INFO FRANCE INTER - Selon le bilan social du constructeur automobile, la somme des dix plus hauts salaires de Renault (hors dirigeants) a augmenté de 15 % l'an dernier. Une "injustice" dénoncée par les syndicats alors que l'entreprise explique rémunérer des "forces vives" qui ont été "arrachées" à la concurrence.

Logo Renault au siège de Boulogne Billancourt
Logo Renault au siège de Boulogne Billancourt © Radio France / Christophe Petit Tesson

Renault paie plutôt bien ses meilleurs cadres : c'est ce que confirme le bilan social de l'entreprise, document qui doit être présenté mercredi par la direction de la marque au losange aux syndicats, et dont France Inter vous révèle une partie de son contenu. 

L'an dernier, la somme des dix plus hauts salaires de chez Renault (hors comité exécutif) a ainsi progressé de 15,6 %. Une "injustice" pour la CGT, d'autant que dans le même temps, le salaire moyen au sein du constructeur automobile, toutes catégories confondues, est lui plutôt à la stagnation. L'an dernier, la dizaine de cadres les mieux rémunérés a cumulé 14,7 millions d'euros brut sur l'année

"Jusqu'à preuve du contraire, avec ou sans Ghosn, rien n'a changé"

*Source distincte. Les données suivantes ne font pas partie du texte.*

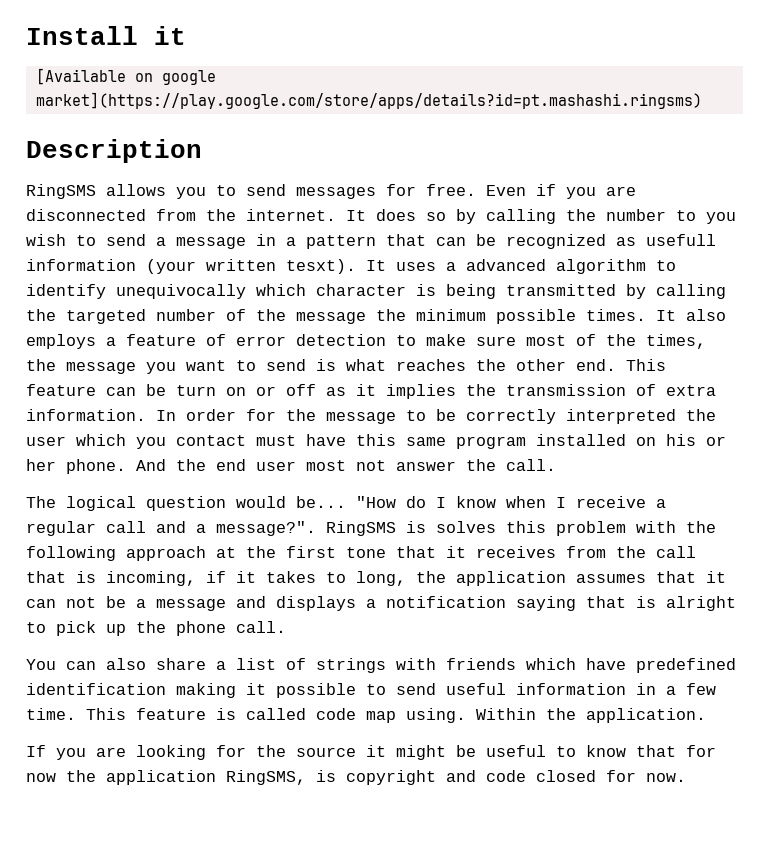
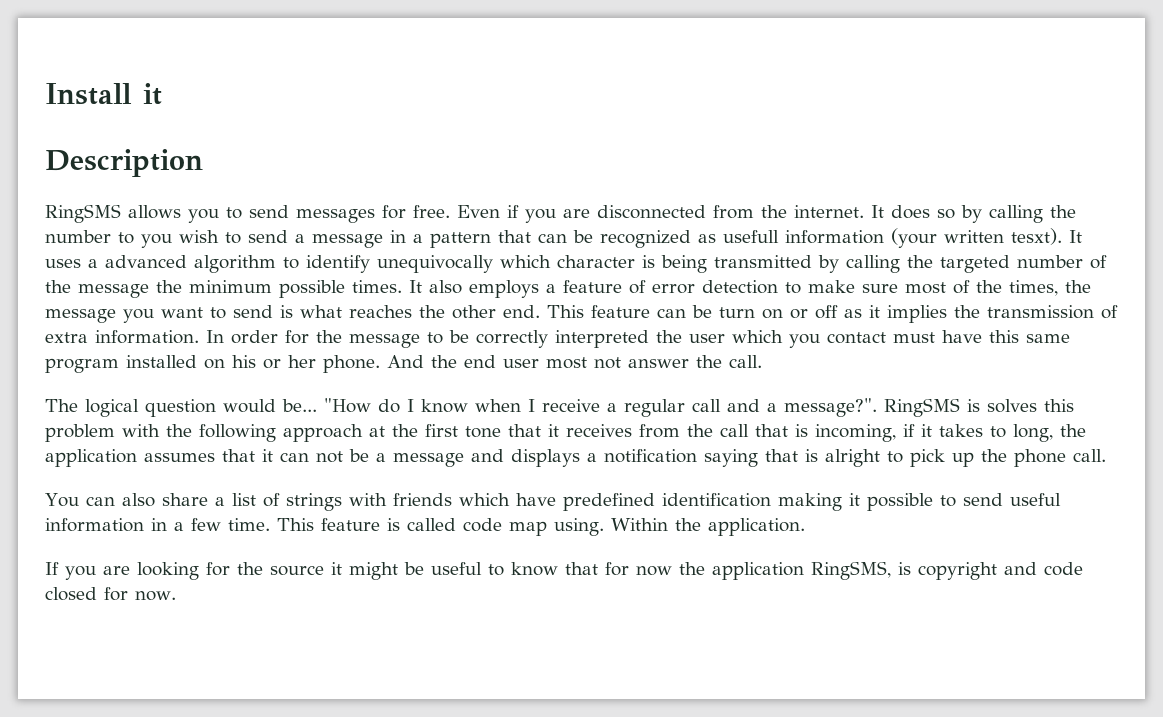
- [Available on google market](https://play.google.com/store/apps/details?id=pt.mashashi.ringsms)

Pour Fabien Gache, qui représente le syndicat, ça suffit : 

"Qui décide de ces augmentations ? Le chiffre progresse tous les ans. Il est temps que ça cesse" 

À la direction qui pourrait rétorquer que tout ça appartient au passé, qu'en 2018 Carlos Ghosn était encore aux manettes, la CGT réplique : "Jusqu'à preuve du contraire, avec ou sans Ghosn, rien n'a changé". Aucune disposition particulière n'a été communiquée jusqu'ici quant à une modification des méthodes de rémunération, précisent et déplorent les syndicats toujours dans l'attente de rencontrer Jean-Dominique Senard, leur nouveau président, deux mois après son arrivée.

Mauvaise lecture des chiffres

Renault de son côté se défend évoquant une mauvaise lecture des chiffres. "Ces dix plus hauts salaires, pour la plupart, correspondent à des talents que l'on est allés chercher à l'extérieur. Des ingénieurs, des designers, dont on a besoin pour rester compétitifs" assure un porte-parole de la marque. Pour moitié d'entre eux d'ailleurs, ils n'étaient pas, semble-t-il, dans l'entreprise l'an dernier. "Ce ne sont pas des personnes qu'on a augmenté mais des forces vives qu'on est allé arracher à nos concurrents".